Records provided:
* * *

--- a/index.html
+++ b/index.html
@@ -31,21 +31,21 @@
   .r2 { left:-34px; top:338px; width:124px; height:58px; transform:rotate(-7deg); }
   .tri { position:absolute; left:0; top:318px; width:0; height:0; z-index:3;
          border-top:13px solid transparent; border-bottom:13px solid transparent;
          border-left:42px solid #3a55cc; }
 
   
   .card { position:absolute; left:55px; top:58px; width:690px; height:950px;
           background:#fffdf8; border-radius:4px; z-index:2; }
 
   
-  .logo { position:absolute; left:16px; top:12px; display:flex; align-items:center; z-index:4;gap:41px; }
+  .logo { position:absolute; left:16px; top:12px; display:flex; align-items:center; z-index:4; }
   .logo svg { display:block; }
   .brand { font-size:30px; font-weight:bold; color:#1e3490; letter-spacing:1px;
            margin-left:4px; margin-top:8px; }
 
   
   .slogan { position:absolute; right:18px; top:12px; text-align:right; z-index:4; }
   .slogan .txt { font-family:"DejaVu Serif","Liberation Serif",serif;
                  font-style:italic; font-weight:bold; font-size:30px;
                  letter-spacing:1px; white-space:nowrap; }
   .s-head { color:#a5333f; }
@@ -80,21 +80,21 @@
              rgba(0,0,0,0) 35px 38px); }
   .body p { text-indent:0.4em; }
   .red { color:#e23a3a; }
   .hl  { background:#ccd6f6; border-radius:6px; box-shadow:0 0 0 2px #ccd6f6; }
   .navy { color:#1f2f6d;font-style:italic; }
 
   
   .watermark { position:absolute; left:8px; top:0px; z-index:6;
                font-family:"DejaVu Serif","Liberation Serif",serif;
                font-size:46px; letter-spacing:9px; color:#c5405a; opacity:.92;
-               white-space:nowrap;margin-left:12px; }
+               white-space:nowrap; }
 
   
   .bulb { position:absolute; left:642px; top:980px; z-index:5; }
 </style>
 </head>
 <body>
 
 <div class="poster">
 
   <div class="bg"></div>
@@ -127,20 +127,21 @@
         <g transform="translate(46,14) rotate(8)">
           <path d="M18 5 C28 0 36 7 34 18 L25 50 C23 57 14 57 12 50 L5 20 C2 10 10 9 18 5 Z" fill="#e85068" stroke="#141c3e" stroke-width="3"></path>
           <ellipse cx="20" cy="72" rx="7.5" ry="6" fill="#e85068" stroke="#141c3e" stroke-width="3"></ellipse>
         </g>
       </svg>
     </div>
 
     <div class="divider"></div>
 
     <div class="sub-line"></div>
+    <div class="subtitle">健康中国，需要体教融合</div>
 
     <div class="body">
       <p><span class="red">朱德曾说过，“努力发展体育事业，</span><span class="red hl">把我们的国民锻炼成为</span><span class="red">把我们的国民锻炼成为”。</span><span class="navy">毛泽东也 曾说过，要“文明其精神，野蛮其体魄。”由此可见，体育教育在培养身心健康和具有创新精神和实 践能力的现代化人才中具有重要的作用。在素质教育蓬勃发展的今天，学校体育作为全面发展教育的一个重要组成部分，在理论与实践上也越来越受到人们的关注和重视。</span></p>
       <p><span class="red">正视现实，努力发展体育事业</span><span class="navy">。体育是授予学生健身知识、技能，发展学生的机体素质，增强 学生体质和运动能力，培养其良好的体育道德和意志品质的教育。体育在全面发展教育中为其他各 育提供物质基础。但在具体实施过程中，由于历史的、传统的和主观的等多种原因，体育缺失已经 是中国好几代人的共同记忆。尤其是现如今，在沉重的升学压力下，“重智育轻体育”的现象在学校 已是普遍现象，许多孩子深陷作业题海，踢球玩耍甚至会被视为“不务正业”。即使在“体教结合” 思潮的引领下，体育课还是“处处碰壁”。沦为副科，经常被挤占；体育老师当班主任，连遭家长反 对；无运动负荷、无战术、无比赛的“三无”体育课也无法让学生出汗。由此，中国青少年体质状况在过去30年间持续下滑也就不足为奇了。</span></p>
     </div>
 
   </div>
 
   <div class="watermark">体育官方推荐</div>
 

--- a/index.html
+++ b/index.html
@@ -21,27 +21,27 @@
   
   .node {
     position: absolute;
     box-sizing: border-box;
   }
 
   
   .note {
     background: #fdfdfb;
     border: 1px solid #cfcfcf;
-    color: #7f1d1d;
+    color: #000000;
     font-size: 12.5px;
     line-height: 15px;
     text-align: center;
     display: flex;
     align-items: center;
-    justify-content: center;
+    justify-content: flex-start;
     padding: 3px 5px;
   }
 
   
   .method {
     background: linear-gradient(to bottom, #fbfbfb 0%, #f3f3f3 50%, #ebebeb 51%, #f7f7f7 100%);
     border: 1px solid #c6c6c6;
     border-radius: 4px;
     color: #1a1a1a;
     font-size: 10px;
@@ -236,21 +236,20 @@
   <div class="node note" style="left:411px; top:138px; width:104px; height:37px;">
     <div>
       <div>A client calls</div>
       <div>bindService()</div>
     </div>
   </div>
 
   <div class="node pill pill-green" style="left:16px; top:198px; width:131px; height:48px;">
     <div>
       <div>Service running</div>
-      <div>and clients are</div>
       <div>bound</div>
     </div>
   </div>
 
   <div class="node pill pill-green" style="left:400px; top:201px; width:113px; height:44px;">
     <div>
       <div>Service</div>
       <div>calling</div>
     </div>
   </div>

* * *

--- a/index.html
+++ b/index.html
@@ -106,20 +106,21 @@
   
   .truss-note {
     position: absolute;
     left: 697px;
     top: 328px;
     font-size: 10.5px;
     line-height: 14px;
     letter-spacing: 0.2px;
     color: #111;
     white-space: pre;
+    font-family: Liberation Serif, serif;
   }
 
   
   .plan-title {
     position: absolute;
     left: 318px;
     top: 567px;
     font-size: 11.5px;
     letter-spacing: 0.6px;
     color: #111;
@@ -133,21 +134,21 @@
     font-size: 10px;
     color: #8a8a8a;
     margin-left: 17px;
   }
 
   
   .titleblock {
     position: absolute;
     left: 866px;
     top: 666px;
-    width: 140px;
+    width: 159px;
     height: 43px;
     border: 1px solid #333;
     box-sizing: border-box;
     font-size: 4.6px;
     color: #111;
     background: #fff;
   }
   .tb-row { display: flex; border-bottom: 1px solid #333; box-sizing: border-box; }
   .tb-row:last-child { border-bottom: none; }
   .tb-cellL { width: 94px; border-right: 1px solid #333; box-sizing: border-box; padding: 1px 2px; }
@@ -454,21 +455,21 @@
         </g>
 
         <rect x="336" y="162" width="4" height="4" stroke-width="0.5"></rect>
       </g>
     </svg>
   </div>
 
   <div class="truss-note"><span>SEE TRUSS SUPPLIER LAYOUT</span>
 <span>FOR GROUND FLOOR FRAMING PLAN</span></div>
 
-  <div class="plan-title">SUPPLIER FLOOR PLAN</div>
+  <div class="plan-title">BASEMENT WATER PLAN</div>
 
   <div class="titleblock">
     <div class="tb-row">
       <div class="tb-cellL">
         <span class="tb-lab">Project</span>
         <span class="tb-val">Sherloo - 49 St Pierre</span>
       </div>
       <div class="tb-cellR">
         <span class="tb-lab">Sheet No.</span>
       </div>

* * *

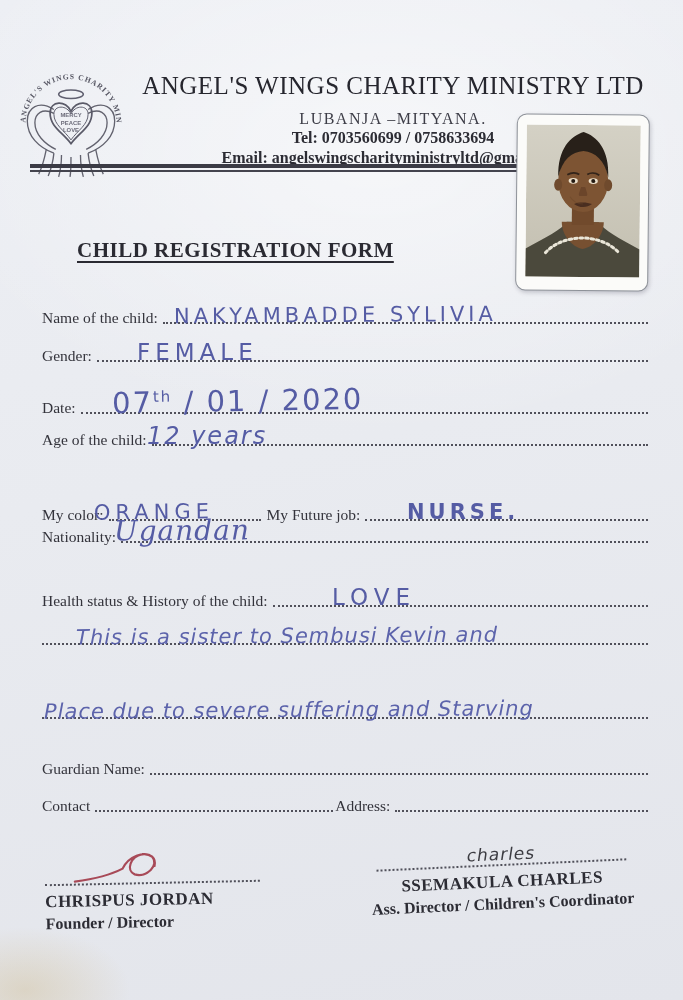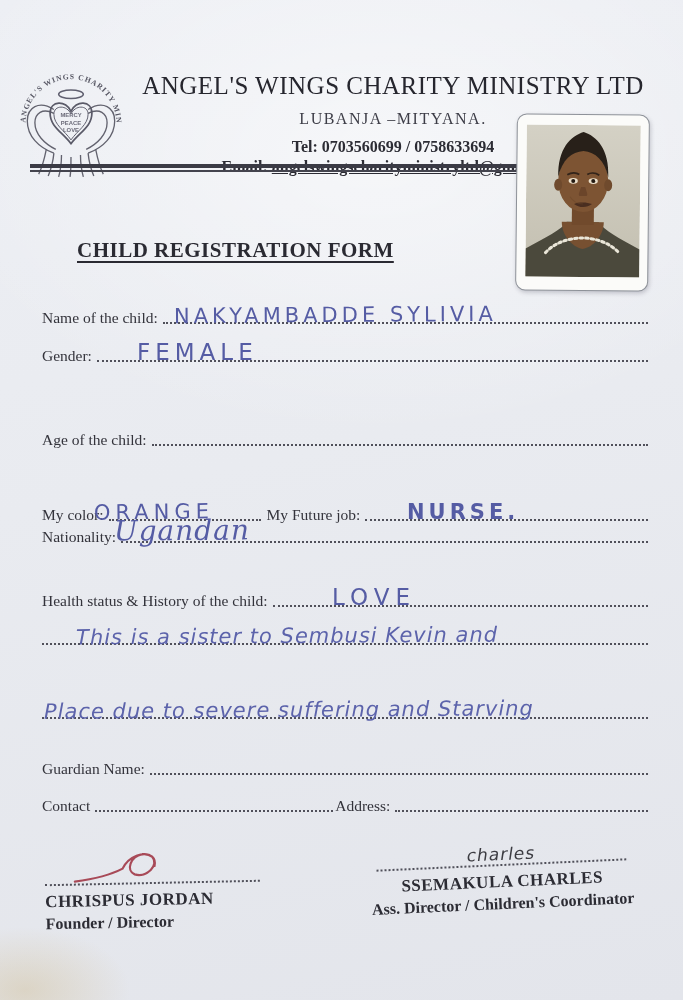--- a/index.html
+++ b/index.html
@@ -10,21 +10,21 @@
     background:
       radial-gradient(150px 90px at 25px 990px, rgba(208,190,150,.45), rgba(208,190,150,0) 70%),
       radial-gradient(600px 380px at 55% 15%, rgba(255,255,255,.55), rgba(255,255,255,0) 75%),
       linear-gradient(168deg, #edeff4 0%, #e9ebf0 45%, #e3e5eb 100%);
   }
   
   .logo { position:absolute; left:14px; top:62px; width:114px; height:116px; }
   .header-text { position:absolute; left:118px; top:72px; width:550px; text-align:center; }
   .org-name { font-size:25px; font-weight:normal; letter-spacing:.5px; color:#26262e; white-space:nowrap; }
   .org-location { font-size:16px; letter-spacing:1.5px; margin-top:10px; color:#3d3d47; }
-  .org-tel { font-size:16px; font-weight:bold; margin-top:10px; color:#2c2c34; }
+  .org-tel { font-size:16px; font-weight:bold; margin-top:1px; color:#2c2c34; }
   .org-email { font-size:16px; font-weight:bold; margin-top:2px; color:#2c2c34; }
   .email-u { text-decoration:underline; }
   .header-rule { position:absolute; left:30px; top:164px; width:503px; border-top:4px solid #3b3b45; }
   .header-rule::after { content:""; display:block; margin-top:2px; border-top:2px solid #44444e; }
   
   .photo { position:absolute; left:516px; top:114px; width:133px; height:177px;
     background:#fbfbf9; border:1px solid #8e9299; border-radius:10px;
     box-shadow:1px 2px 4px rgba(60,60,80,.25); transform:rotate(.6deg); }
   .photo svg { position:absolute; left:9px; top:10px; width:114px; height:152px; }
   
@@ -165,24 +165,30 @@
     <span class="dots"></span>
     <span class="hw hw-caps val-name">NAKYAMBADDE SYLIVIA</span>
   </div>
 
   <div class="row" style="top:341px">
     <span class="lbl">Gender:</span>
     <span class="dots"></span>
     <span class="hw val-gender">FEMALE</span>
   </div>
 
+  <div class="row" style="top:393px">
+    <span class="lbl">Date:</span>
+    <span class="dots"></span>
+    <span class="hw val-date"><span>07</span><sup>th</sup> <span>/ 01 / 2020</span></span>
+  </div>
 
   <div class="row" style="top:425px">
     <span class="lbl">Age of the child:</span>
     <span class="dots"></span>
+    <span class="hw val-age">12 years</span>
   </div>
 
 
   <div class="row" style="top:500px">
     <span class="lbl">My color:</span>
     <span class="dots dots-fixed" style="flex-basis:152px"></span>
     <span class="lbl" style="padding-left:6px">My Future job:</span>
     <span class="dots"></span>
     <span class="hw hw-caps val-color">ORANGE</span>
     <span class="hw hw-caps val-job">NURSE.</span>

* * *

Task details: Every line above that holds the word "content" needs to be copied.

Answer box:
-    justify-content: center;
+    justify-content: flex-start;
   .header-rule::after { content:""; display:block; margin-top:2px; border-top:2px solid #44444e; }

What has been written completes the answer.